What are the risks associated with investing in a secondary self-storage market?
Investing in a secondary self-storage market can be risky, as there is often less demand for storage units in these markets. Additionally, there may be fewer resources available to help you manage the property, such as property management companies or financing options. It is also important to consider the competition within the market radius, as a high level of competition can make it difficult to attract new tenants. Lastly, it is important to look at the saturation level of the market, as a market with a per-capita inventory above the U.S. average is usually considered oversupplied, whereas anything below is undersupplied. (https://www.multihousingnews.com/top-5-emerging-self-storage-markets/)
What are the best strategies for investing in a primary self-storage market?
When investing in a primary self-storage market, it's important to consider the local market conditions, competition within the market radius, and the saturation level of the market. It's best to look at these metrics within a 3- to 5-mile radius of a facility. Analyzing the competition in the area can also be helpful to look at the saturation level of the market. The saturation level of an area is measured by the gross square feet of storage space available per person. Currently, the average self-storage inventory per capita across the country is around 7 to 8 net square feet. A market with a per-capita inventory above the U.S. average is usually considered oversupplied, whereas anything below is undersupplied.
It's also important to consider the potential for growth in the area. Look for areas with a growing population and job growth, as well as areas close to university campuses, residential areas, or businesses. These areas are more likely to have a higher demand for self-storage facilities.
Finally, it's important to consider the financing options available for self-storage investments. Many lenders offer loan products specifically designed for self-storage investments, such as bridge loans, permanent loans, and mezzanine loans. These loan products can provide the capital needed to purchase and/or renovate a self-storage facility.
What are the best strategies for investing in a secondary self-storage market?
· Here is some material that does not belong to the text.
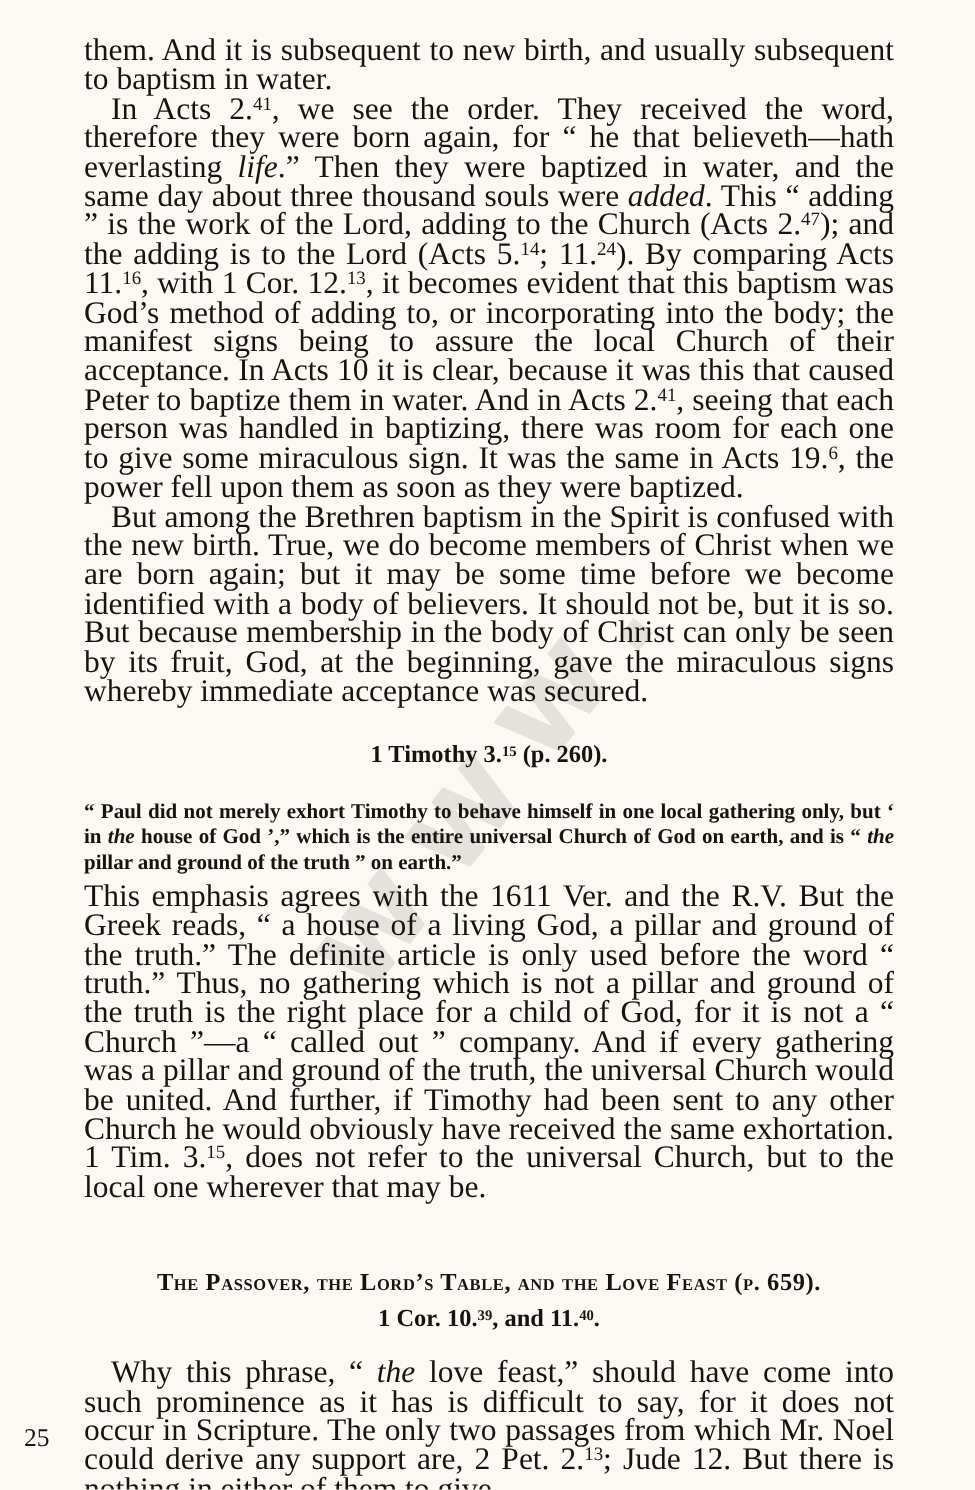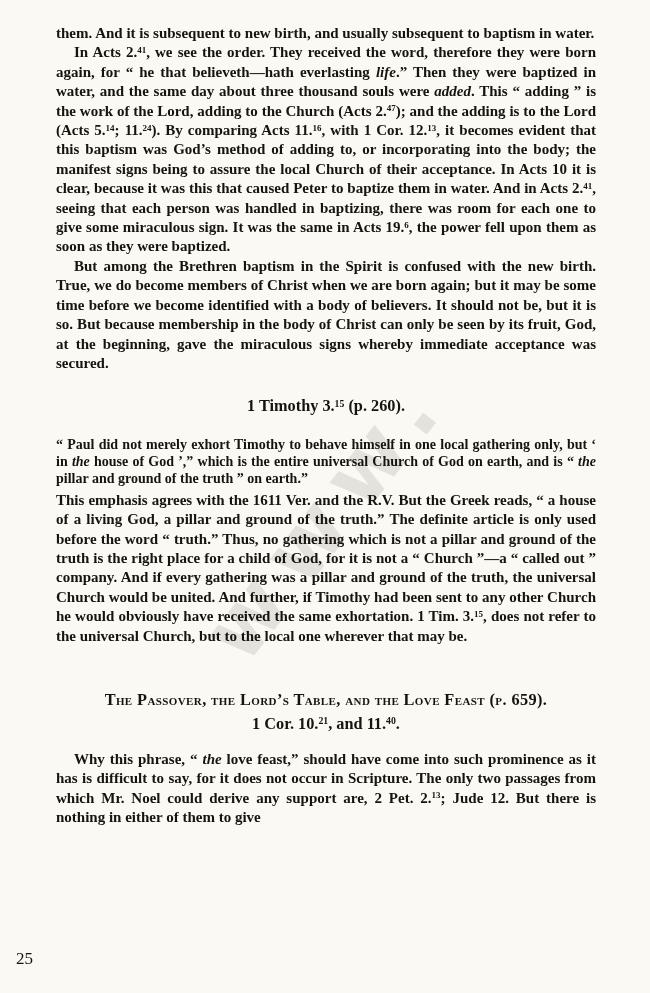"them. And it is subsequent" .body-text { font-size: 15px -> 21px; font-weight: bold -> none }
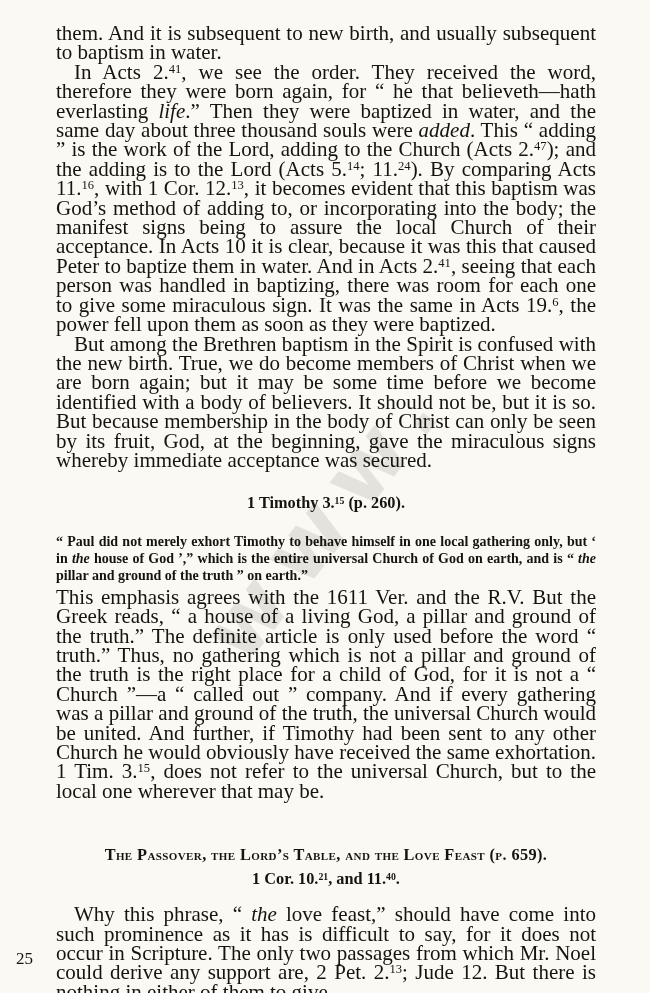"21" sup { text: 21 -> 39 }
When investing in a secondary self-storage market, it's important to consider the local market conditions, competition, and saturation level. It's best to look at these metrics within a 3- to 5-mile radius of a facility. Analyzing the competition in the area can also be helpful to look at the saturation level of the market. The saturation level of an area is measured by the gross square feet of storage space available per person. Currently, the average self-storage inventory per capita across the country is around 7 to 8 net square feet.
When investing in a secondary self-storage market, it's important to look for properties that are in an undersupplied market. This means that there is less competition and more potential for growth. Additionally, it's important to look for properties that are in an area with a growing population and job growth. This will help ensure that there is a steady demand for self-storage units.
It's also important to consider the potential for future development in the area. If there are any facilities under construction or in the planning stages, this could affect the value of your property in the future. Lastly, it's important to consider the cost of the property and the potential return on investment. By doing your research and analyzing the market conditions, you can get a better understanding of whether or not buying a particular property would make sense.